### Exercise instructions:
Below are the records. Gather each line that holds "tries".
Data in this exercise: Begin
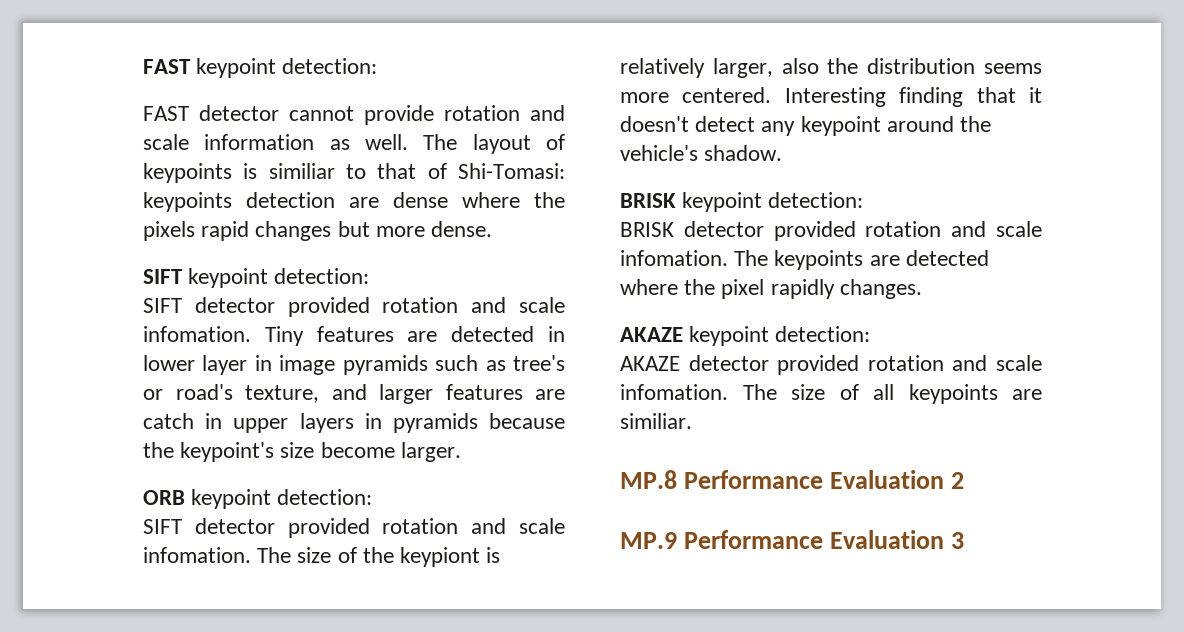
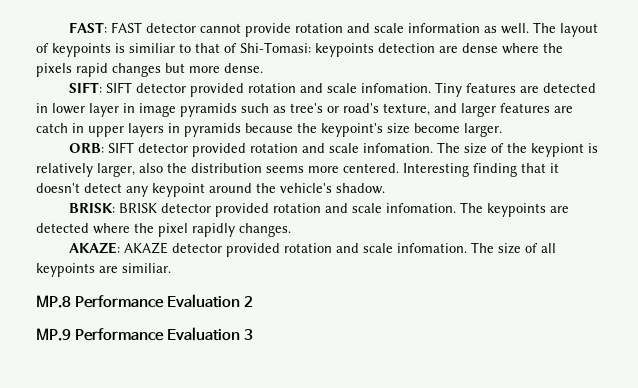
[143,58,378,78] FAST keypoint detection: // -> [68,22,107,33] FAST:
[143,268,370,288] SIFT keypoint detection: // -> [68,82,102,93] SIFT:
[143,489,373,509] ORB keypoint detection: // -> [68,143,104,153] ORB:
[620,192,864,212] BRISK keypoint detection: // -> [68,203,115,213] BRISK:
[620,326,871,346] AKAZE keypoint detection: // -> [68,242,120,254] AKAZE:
Data in this exercise: End
Data in this exercise: Begin
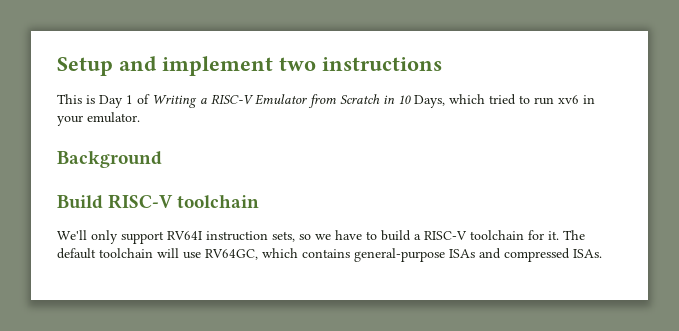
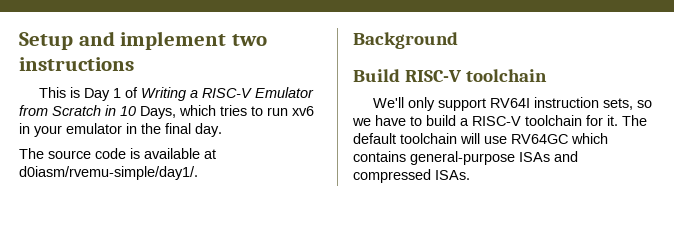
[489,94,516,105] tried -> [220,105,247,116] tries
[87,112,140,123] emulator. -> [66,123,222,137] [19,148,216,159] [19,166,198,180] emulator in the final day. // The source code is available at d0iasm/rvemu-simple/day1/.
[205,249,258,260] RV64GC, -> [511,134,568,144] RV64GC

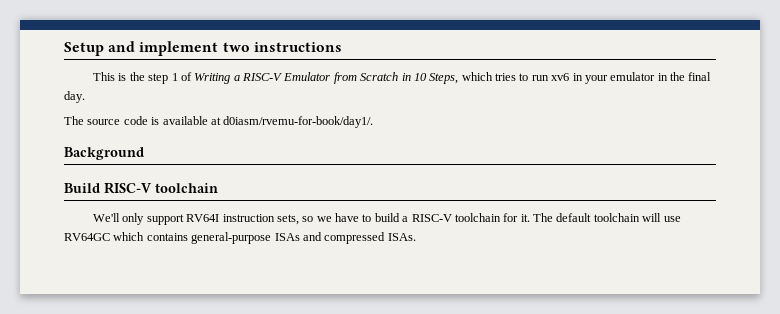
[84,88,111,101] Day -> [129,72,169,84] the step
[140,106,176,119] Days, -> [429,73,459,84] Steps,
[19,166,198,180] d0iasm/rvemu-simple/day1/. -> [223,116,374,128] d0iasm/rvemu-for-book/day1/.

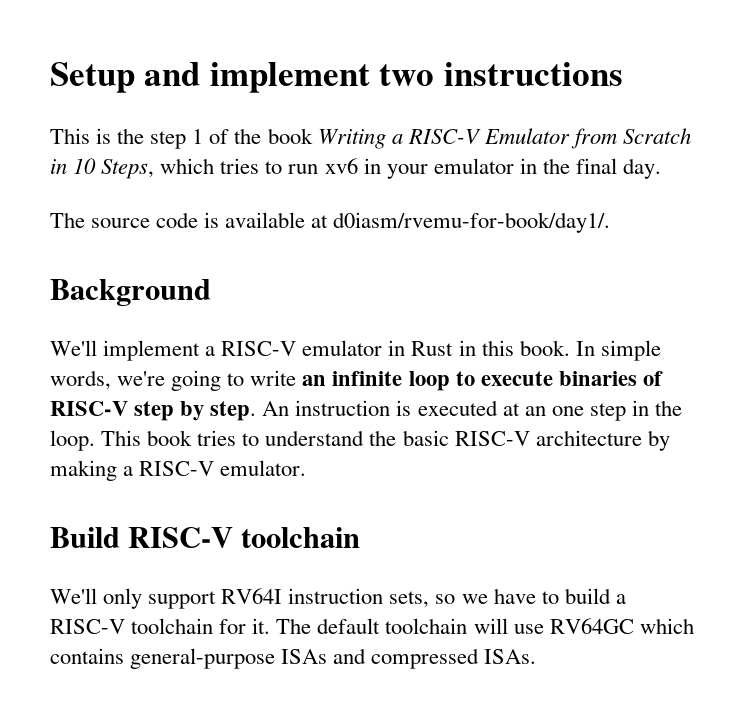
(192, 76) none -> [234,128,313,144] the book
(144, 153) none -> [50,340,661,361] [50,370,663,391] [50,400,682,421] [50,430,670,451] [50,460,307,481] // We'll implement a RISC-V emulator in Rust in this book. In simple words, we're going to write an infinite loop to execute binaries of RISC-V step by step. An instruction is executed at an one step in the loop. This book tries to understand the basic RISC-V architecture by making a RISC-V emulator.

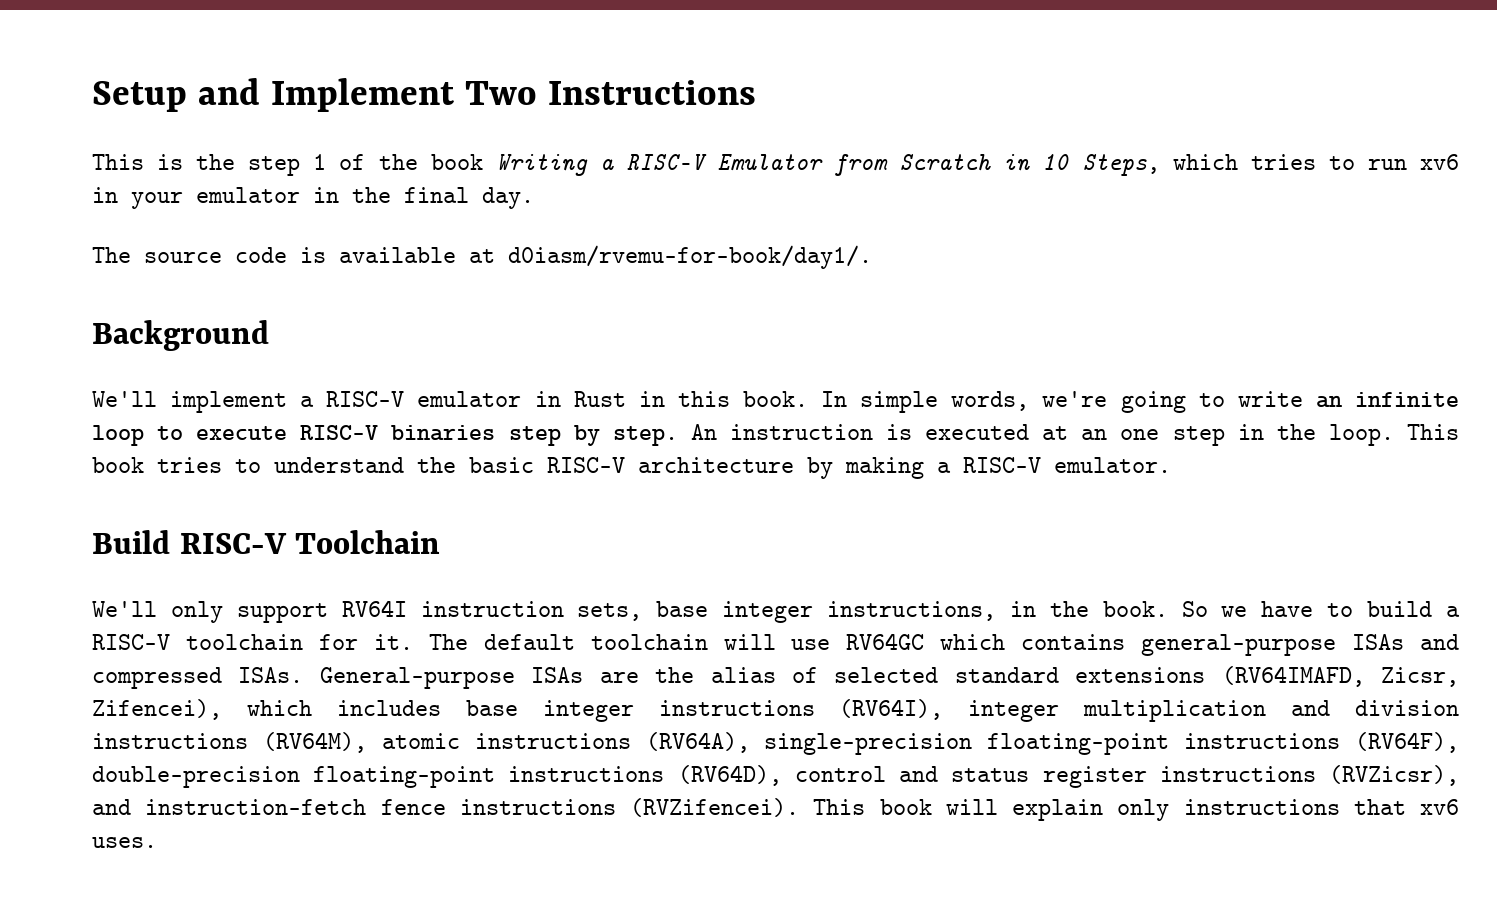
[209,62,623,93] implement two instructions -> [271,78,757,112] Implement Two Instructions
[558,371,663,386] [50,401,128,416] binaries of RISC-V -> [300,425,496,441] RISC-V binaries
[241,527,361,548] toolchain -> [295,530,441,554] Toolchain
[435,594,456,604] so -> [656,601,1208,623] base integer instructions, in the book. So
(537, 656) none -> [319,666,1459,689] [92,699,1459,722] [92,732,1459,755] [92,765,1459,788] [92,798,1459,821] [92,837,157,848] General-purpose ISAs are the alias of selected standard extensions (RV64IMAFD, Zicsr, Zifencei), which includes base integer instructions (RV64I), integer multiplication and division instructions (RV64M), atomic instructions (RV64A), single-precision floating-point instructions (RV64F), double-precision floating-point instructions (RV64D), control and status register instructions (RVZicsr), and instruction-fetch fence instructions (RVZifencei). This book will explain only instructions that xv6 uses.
Data in this exercise: End
### Exercise result:
[489,94,516,105] tried -> [220,105,247,116] tries
(144, 153) none -> [50,340,661,361] [50,370,663,391] [50,400,682,421] [50,430,670,451] [50,460,307,481] // We'll implement a RISC-V emulator in Rust in this book. In simple words, we're going to write an infinite loop to execute binaries of RISC-V step by step. An instruction is executed at an one step in the loop. This book tries to understand the basic RISC-V architecture by making a RISC-V emulator.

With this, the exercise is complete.